Additions to that section recommend that all patients should be screened before each vaccine dose for “all absolute and relative contraindications, including clinically significant warnings and precautions to the vaccine before each dose of vaccine is administered as they appear below” and “all contraindications, warnings, and precautions listed in Section 6 of the package insert or vaccine information statement for each relevant vaccine.”

FDA Direct to Consumer Letter

ICAN Attorney Aaron Siri sent a letter to the FDA requesting that the agency take action on direct-to-consumer pharmaceutical ads by requiring companies to disclose all known risks associated with each product in each advertisement. The Trump administration and HHS Secretary Robert F. Kennedy Jr. have taken steps to initiate stricter guidelines on pharmaceutical advertising, but they are seeking a return to pre-1997 standards. ICAN is asking for all known risks to be listed, not just the major ones.

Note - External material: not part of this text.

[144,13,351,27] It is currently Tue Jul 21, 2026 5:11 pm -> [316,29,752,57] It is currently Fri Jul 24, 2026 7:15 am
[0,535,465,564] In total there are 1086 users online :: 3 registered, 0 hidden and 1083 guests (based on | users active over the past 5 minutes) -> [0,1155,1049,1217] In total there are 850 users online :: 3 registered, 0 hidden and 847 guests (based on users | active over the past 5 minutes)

Only two countries in the world allow pharmaceutical companies to advertise directly to consumers – the US and New Zealand. Secretary Kennedy advocated for a complete ban while campaigning with President Trump in 2024, but later learned that such a ban would likely fail First Amendment challenges in court. Kennedy and others have also criticized the model of pharmaceutical advertising for its influence on the news media, which receives large amounts of ad dollars from these companies but is also expected to report on the companies and their products from a neutral perspective.

“At the least, FDA should require that DTC advertising for all drugs, biologics, and medical devices fairly and equally disclose all risks along with any benefits related to the product,” Siri wrote. “The FDA can effect this change within its existing regulatory authority by amending 21 CFR § 202.1, titled “Prescription-drug advertisements,” and clarifying the types of products and platforms it applies to.”

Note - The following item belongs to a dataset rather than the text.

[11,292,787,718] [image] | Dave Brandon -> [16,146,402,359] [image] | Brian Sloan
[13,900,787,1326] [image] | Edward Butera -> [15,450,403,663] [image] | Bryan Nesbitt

Hazardous Substance Evaluations

In response to a public notice from ATSDR, ICAN submitted a comment nominating four substances commonly used as vaccine ingredients for evaluation in the registry. Aluminum is an adjuvant used to stimulate an immune response and is an ingredient in DTaP, Tdap, hepatitis A, hepatitis B, Haemophilus influenzae type B (Hib), human papillomavirus (HPV), pneumococcal, and meningococcal vaccines.

Mercury is found in some multi-dose influenza vaccines as a preservative, thimerosal. Phenol is used as an inactivating agent or preservative in certain vaccines, such as pneumococcal disease and Hib. Formaldehyde is used as an inactivating ingredient and is present as a residual in several vaccines, including DTaP, hepatitis A, hepatitis B, influenza, and meningococcal disease.

ICAN submitted a comment suggesting these four ingredients be evaluated under the toxicology registry since they are “injected directly into the bloodstream of millions of healthy children every year.” The ATSDR typically evaluates substances based on environmental exposure routes, such as inhalation, ingestion, or skin contact.  

Steven Middendorp

Steven Middendorp is an investigative journalist, musician, and teacher. He has been a freelance writer and journalist for over 20 years. More recently, he has focused on issues dealing with corruption and negligence in the judicial system. He is a homesteading hobby farmer who encourages people to grow their own food, eat locally, and care for the land that provides sustenance to the community.